### Instructions to follow
With "Eurorack" as the search word, show every line of the material that has it.

### The data

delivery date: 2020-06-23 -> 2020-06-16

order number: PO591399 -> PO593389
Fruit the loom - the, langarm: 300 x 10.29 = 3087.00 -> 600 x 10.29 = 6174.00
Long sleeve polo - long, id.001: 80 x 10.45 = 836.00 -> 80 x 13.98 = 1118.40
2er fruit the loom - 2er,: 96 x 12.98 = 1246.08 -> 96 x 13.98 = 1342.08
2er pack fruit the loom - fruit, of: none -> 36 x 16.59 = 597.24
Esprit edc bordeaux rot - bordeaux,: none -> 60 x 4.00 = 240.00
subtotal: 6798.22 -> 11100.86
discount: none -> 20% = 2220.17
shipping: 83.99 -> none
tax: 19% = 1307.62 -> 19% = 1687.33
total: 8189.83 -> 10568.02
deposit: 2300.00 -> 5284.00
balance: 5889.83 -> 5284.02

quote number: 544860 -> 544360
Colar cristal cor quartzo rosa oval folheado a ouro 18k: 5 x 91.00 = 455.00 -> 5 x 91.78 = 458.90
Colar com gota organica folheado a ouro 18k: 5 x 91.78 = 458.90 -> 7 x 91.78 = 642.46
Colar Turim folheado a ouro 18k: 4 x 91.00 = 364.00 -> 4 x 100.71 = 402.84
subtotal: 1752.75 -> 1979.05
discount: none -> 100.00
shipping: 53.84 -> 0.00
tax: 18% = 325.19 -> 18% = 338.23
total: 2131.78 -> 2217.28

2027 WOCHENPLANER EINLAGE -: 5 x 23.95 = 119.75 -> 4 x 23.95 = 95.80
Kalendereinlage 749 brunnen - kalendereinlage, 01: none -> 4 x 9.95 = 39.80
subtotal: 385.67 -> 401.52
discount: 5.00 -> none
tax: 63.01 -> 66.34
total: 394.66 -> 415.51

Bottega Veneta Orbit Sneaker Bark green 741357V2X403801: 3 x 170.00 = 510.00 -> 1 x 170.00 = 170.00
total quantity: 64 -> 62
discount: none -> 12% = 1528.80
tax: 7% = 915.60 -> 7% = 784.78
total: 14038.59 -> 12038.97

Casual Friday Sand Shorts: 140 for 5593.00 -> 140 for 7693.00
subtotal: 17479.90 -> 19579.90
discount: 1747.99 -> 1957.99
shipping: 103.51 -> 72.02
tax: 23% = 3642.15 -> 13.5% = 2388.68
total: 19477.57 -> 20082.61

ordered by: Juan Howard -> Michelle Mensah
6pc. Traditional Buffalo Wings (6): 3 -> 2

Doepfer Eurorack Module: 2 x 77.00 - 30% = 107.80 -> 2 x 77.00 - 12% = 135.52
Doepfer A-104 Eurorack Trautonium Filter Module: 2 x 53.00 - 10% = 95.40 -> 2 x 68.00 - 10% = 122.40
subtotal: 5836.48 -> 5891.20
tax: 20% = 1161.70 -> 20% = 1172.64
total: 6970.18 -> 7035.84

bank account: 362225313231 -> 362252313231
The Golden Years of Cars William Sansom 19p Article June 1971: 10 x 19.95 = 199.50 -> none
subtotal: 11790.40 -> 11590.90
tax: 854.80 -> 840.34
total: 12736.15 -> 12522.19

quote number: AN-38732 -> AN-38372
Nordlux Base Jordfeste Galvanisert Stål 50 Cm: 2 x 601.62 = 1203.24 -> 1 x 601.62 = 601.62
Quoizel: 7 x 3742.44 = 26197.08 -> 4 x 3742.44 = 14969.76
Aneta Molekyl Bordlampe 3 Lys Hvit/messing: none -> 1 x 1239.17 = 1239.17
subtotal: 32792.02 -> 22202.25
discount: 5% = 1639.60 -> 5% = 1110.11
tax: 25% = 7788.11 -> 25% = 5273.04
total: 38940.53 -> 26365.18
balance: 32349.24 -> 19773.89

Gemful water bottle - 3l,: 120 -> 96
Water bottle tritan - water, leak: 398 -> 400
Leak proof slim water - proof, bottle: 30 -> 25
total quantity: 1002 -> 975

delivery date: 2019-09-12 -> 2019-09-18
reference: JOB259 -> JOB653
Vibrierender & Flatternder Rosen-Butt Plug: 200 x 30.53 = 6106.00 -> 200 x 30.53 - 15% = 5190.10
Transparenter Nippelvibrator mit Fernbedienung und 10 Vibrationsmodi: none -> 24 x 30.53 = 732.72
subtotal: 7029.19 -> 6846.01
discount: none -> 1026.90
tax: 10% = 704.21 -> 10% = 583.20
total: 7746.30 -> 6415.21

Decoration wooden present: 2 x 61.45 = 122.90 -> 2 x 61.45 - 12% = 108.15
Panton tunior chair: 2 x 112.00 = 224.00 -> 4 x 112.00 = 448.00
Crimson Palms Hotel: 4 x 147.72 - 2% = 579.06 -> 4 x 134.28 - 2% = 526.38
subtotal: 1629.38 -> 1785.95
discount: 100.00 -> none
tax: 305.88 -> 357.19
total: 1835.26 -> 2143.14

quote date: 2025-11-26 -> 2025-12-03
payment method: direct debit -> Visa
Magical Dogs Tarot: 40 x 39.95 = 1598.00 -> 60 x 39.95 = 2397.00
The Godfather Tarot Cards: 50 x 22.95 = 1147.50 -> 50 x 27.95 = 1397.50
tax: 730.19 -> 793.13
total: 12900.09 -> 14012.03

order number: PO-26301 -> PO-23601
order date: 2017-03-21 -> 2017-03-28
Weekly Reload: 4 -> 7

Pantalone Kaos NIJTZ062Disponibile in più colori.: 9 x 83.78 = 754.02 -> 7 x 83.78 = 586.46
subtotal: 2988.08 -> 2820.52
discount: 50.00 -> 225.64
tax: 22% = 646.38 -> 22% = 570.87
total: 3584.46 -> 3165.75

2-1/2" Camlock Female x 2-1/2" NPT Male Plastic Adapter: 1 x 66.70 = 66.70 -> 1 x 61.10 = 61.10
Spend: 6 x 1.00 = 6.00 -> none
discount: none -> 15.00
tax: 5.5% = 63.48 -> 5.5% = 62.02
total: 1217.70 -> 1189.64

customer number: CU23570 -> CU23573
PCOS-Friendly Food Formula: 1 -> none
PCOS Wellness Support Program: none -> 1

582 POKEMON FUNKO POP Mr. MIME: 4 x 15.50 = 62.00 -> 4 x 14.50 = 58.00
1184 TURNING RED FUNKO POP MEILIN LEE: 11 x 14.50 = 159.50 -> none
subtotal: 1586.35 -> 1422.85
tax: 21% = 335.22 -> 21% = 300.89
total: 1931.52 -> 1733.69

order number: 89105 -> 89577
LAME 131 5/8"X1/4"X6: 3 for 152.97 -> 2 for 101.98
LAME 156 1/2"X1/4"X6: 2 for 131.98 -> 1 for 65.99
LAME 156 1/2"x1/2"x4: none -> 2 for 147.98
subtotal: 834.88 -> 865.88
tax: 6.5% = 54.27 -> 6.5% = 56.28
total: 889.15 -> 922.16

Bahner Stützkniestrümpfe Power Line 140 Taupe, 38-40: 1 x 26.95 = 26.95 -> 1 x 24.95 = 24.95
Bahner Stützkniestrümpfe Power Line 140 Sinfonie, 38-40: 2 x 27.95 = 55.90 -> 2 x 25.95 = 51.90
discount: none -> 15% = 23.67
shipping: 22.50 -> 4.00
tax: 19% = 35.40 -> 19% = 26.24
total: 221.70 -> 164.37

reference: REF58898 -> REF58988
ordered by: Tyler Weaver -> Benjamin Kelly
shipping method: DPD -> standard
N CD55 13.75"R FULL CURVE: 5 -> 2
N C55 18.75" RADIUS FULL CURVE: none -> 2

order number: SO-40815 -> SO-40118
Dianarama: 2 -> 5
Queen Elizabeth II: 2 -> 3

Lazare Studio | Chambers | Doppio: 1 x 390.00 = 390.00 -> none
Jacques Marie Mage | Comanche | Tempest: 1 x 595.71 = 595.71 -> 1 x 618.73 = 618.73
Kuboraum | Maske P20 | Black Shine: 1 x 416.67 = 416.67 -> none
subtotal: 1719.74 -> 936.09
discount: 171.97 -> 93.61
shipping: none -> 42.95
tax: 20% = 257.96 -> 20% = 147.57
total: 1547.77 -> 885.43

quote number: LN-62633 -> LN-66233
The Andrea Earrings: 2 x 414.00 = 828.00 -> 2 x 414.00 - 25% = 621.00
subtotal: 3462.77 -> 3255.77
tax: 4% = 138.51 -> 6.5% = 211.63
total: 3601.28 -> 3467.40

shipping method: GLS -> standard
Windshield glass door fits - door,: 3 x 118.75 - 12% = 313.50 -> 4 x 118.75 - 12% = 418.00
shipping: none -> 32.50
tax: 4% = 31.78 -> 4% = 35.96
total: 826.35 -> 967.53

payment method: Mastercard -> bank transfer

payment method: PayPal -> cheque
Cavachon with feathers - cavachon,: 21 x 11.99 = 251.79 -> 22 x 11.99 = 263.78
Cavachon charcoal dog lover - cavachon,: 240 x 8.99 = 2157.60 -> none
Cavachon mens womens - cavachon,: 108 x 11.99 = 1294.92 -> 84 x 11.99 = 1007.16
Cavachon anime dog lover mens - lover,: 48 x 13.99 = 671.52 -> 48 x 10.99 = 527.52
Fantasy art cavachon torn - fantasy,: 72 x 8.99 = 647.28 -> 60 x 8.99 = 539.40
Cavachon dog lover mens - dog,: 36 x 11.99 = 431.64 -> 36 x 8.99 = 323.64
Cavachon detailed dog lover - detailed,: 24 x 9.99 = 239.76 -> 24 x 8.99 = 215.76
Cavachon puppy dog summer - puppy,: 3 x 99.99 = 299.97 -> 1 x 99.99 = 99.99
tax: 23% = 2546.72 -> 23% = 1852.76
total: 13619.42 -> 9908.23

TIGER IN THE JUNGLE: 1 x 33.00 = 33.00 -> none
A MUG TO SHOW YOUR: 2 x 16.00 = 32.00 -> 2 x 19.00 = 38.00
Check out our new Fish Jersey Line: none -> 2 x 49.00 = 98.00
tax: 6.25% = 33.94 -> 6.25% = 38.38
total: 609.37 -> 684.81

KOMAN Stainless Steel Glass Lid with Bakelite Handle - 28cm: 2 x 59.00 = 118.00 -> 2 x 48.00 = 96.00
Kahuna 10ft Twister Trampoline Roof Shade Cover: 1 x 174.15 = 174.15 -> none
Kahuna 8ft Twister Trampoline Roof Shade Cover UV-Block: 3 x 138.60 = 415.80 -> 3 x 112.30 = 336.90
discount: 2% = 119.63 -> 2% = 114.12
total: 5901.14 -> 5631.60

### Exercise response
Doepfer Eurorack Module: 2 x 77.00 - 30% = 107.80 -> 2 x 77.00 - 12% = 135.52
Doepfer A-104 Eurorack Trautonium Filter Module: 2 x 53.00 - 10% = 95.40 -> 2 x 68.00 - 10% = 122.40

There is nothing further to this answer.